Acquaforte, guazzo, bulino e brunitoio. 157 x 207 mm.
Un gruppo di mamelucchi trattiene per le gambe un prigioniero nudo che un
altro soldato sta per mutilare all'inguine. Altri corpi mutilati appaiono
nelle stampe 37 Questo è peggio e 39 Gran impresa, con morti! Per Goya
tutta queste serie di crudelissimi atti di barbarie è provocata
dall'eclisse della ragione, che trasforma l'uomo in bestia (cfr. anche la
stampa 2 Con o senza la ragione).
34 Per un
coltello
Acquaforte, puntasecca, bulino e brunitoio. 157 x 208 mm.

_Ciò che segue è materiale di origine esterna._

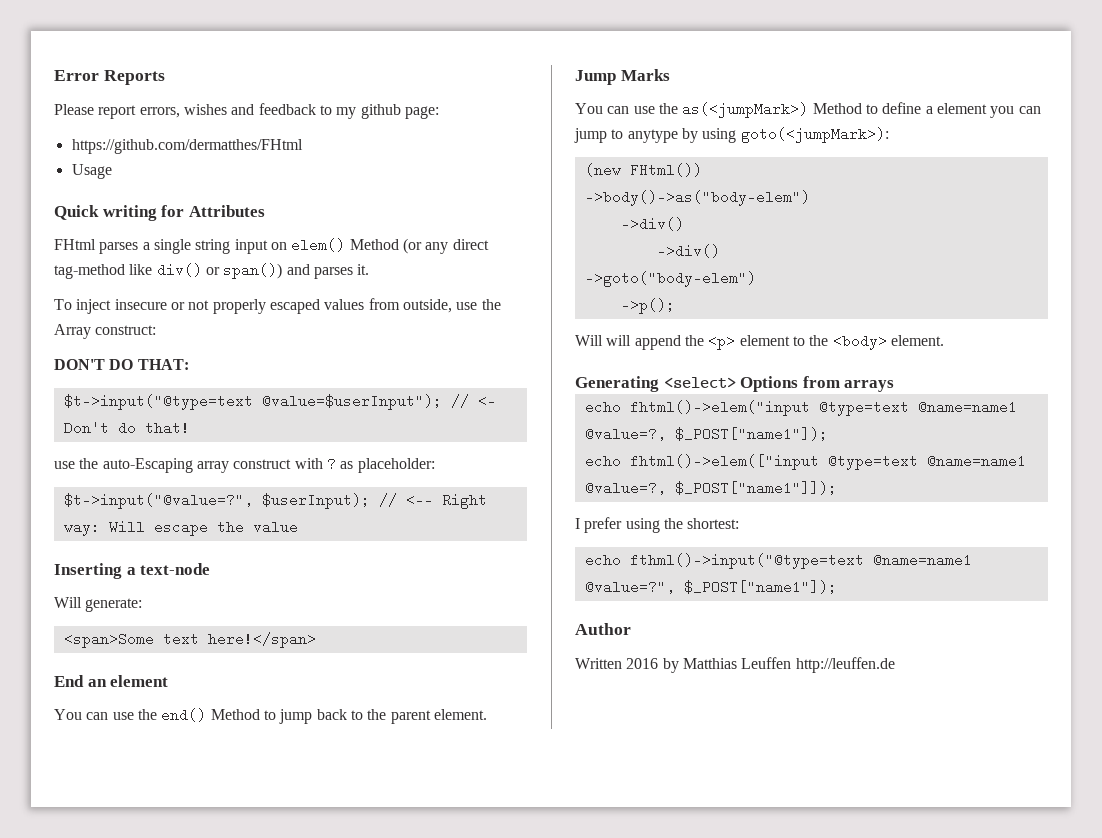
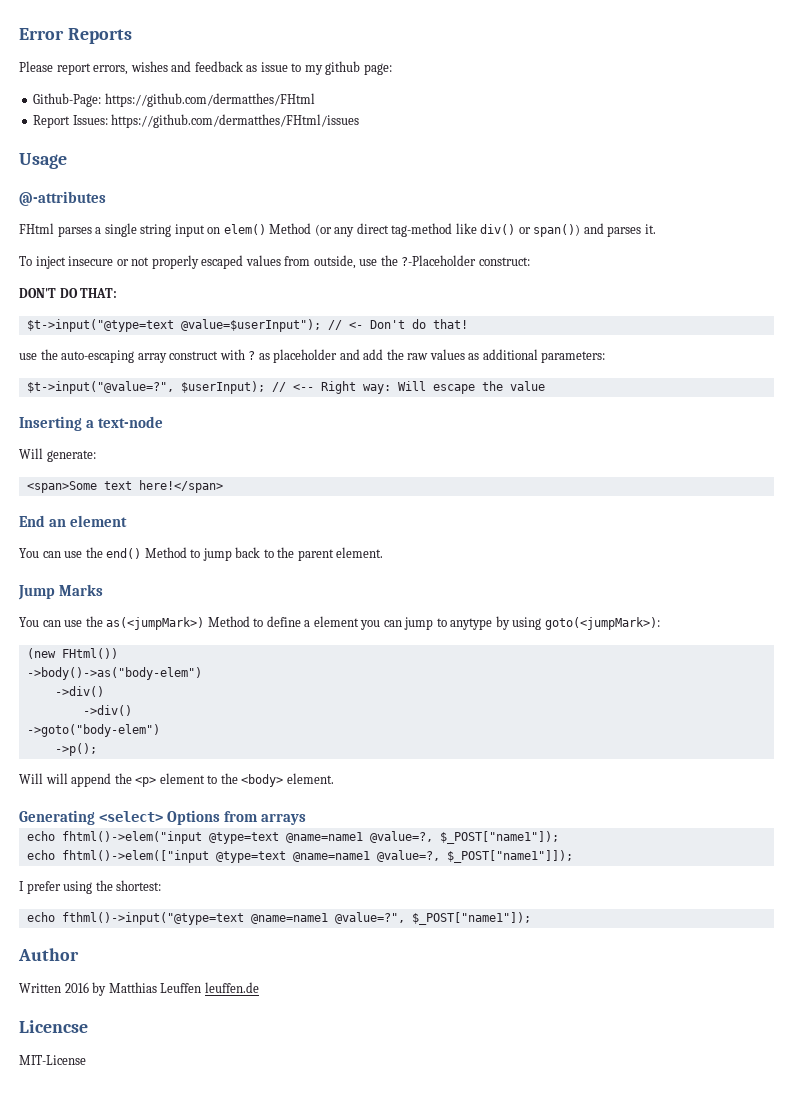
(316, 109) none -> [246,62,288,72] as issue
(439, 112) none -> [33,93,102,107] Github-Page:
[71,164,112,179] [54,205,265,221] Usage // Quick writing for Attributes -> [33,114,360,128] [19,153,67,169] [19,191,106,206] Report Issues: https://github.com/dermatthes/FHtml/issues // Usage // @-attributes
[54,324,91,339] Array -> [401,255,477,266] ?-Placeholder
[102,458,193,473] auto-Escaping -> [61,350,135,363] auto-escaping
[357,458,435,473] placeholder: -> [273,349,606,363] placeholder and add the raw values as additional parameters:
[795,657,895,673] http://leuffen.de -> [204,982,259,993] [19,1020,88,1033] [19,1055,86,1065] leuffen.de // Licencse // MIT-License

La garrota fu generalizzata come metodo di esecuzione dal re intruso
Giuseppe I nel 1809. Il suo utilizzo, risalente a epoche lontane, era già
stato anteriormente illustrato da Goya nella stampa El agarrotado
(1778-1780), ma in questo contesto dei Disastri raggiunge una nuova
dimensione critica. Il possesso di un'insignificante arma bianca (il
coltello appeso al petto del reo, sopra il testo della sentenza) può
condurre un uomo qualunque, magari neanche un patriota, al patibolo.
Comunque, regolarmente assistito dall'ausilio della religione (il
crocefisso tra le mani). Il popolo contempla impotente la pena, tra i
singhiozzi.
35 Non si può
sapere perché
Acquaforte, guazzo brunito, puntasecca e bulino. 154 x 256 mm.
Un gruppo di spagnoli è stato giustiziato con la garrota, forse per
l'illecito possesso delle armi che pendono dal loro collo o per essere
delle spie, nel caso di coloro che hanno solo il foglio indicante il
delitto. Poiché tali colpe erano considerate gravi e dunque motivo
sufficiente per l'esecuzione -come indicano editti e sentenze- i volti dei
giustiziati, con il loro aspetto di poveri diavoli, permettono a Goya di
ironizzare sulla presunta giustizia francese, che pretende di non
perseguire altri scopi se non "che i buoni riposino protetti dalle leggi,
che i cattivi temano il castigo e ciò serva a tutti da esempio" (Gaceta de
Madrid, 8 febbraio 1810).
36 Neanche qui
Acquaforte, acquatinta brunita, puntasecca e bulino. 157 x 208 mm.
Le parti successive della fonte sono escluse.